As for the dispatcher, you could look into using a SynchronizationContext instead. The MVVM reference implementation in the MS Patterns and Practices Prism guidance does this - in the repository (data access class that actually makes calls out to an abstracted external service), they have a SynchronizationContext member that is initialized to System.Threading.SynchronizationContext.Current. This is the UI thread, if the constructor is called on the UI thread (it should be). All results from the service calls are then handled with mySynchronizationContext.Post.


Questions like this seem to behave like buses. You don't see any for ages then two come along almost at the same time. See this answer to a more concrete version of this question asked earlier today.

I have to I agree with you, continuation passing is tricky. A really useful technique is to borrow the C# yield return construct to create a machine that is able to maintain state between asynchronous operations. For a really good explanation see this blog by Jeremy Likness.

Personally I prefer a "less is more" approach so the AsyncOperationService is a very small chunk of code. You'll note that it has a single callback for both success and failure and there no interfaces to implement just a moderate delegate Action<Action<Exception>> which is typed as AsyncOperation to make it more convenient.

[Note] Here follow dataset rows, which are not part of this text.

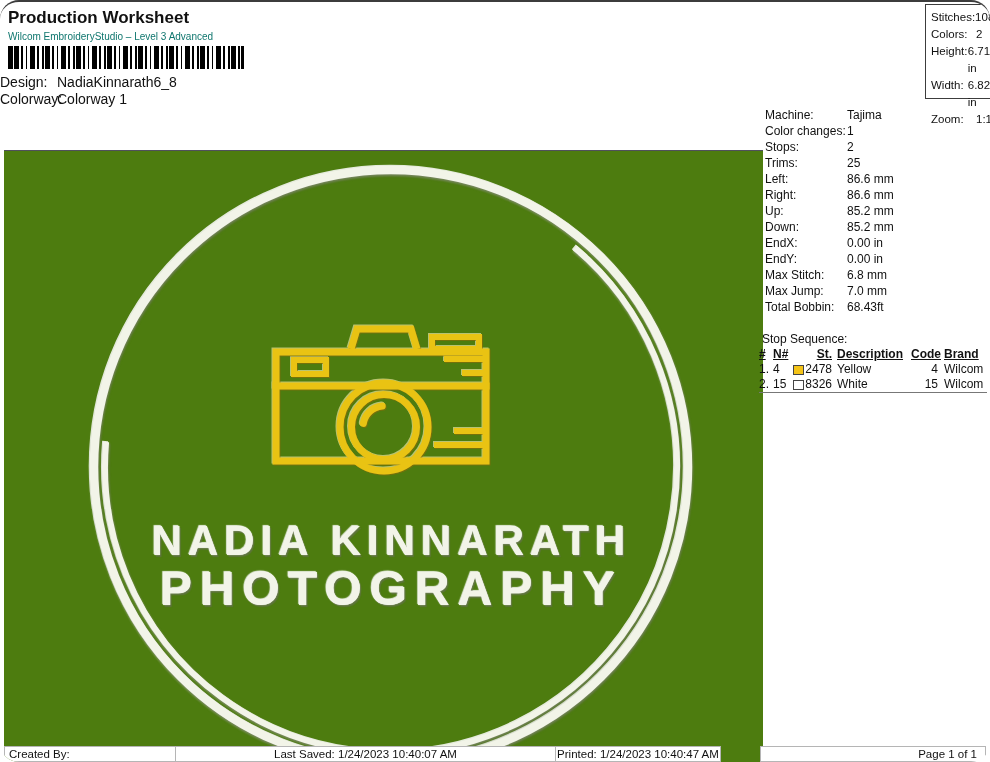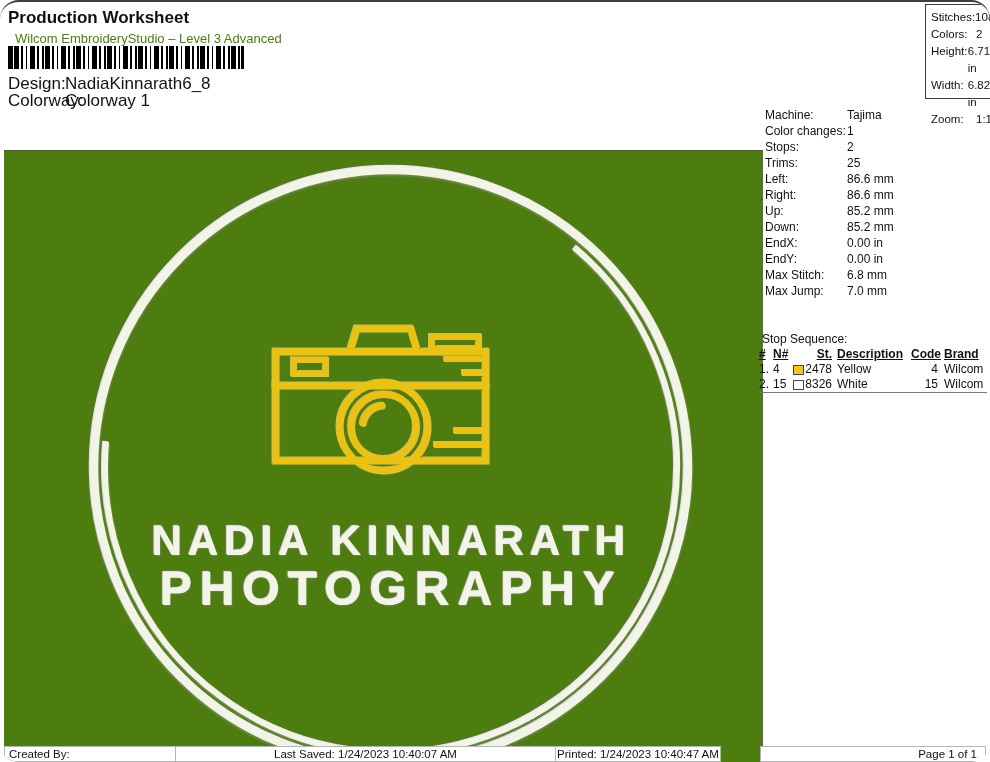--- a/index.html
+++ b/index.html
@@ -2,28 +2,28 @@
 <html><head>
 <meta charset="utf-8">
 <style>
   html,body{margin:0;padding:0;}
   body{font-family:"Liberation Sans", sans-serif; background:#ffffff;}
   .page{position:relative; width:990px; height:762px; background:#fff; overflow:hidden;
         border-top:2px solid #3c3c3c; box-sizing:border-box;border-radius:19px;}
 
   
   .hdr-title{position:absolute; left:8px; top:6px; font-size:17px; font-weight:bold; color:#111;}
-  .hdr-sub{position:absolute; left:15px; top:29px; font-size:13px; color:#4d7c0f;}
+  .hdr-sub{position:absolute; left:8px; top:29px; font-size:10px; color:#0f766e;}
   .barcode{position:absolute; left:8px; top:44px; width:230px; height:23px;
            border-left:3px solid #000; border-right:3px solid #000;
            background:repeating-linear-gradient(90deg,
              #000 0 2px, #fff 2px 3px, #000 3px 8px, #fff 8px 10px,
              #000 10px 12px, #fff 12px 15px, #000 15px 16px, #fff 16px 19px,
              #000 19px 24px, #fff 24px 26px, #000 26px 28px, #fff 28px 31px);}
-  .hdr-kv{position:absolute; left:8px; font-size:17px; color:#111; display:flex;}
+  .hdr-kv{position:absolute; left:0; font-size:14px; color:#111; display:flex;}
   .hdr-kv .k{width:57px;}
   .kv-design{top:72px;} .kv-colorway{top:89px;}
 
   
   .stats-box{position:absolute; left:893px; top:2px; width:72px; height:95px;
              border:1px solid #3c3c3c; box-sizing:border-box; padding:4px 0 0 5px;margin-left:32px;}
   .stats-row{display:flex; font-size:11.5px; line-height:17px; color:#111;}
   .stats-row .k{width:45px;}
 
   
@@ -173,20 +173,24 @@
         <span class="v">0.00 in</span>
       </div>
     <div class="m-row">
         <span class="k">Max Stitch:</span>
         <span class="v">6.8 mm</span>
       </div>
     <div class="m-row">
         <span class="k">Max Jump:</span>
         <span class="v">7.0 mm</span>
       </div>
+    <div class="m-row">
+        <span class="k">Total Bobbin:</span>
+        <span class="v">68.43ft</span>
+      </div>
   </div>
 
   <div class="stop-seq">
     <div class="ss-title">Stop Sequence:</div>
     <div class="ss-grid">
       <div class="h">#</div>
       <div class="h">N#</div>
       <div></div>
       <div class="h ss-right">St.</div>
       <div class="h ss-desc">Description</div>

The basic steps to coding against this are:-

  • Code as if synchronous execution were possible
  • Create methods that return an AsyncOperation fpr only the smallest part that has to be asynchronous. Usually some WebRequest or WCF call but note just enough to get past the async bit, see me other answer for a good example.
  • Convert the synchronous "psuedo-code" to yeild these AsyncOperations and change the calling code to "Run" the resulting enumerable.

The final code looks quite similar to the synchronous code you might be more familar with.

As to accidentally running things on a background thread, that last answer included this useful AsyncOperation:-

public static AsyncOperation SwitchToUIThread()
{
    return (completed => Deployment.Current.Dispatcher.BeginInvoke(() => completed(null)));
}

You can use that as the final yield in the run to ensure that code executing in the completed callback is executing on the UI thread. Its also useful to "flip" what is apparently synchronous code to be running on the UI thread when necessary.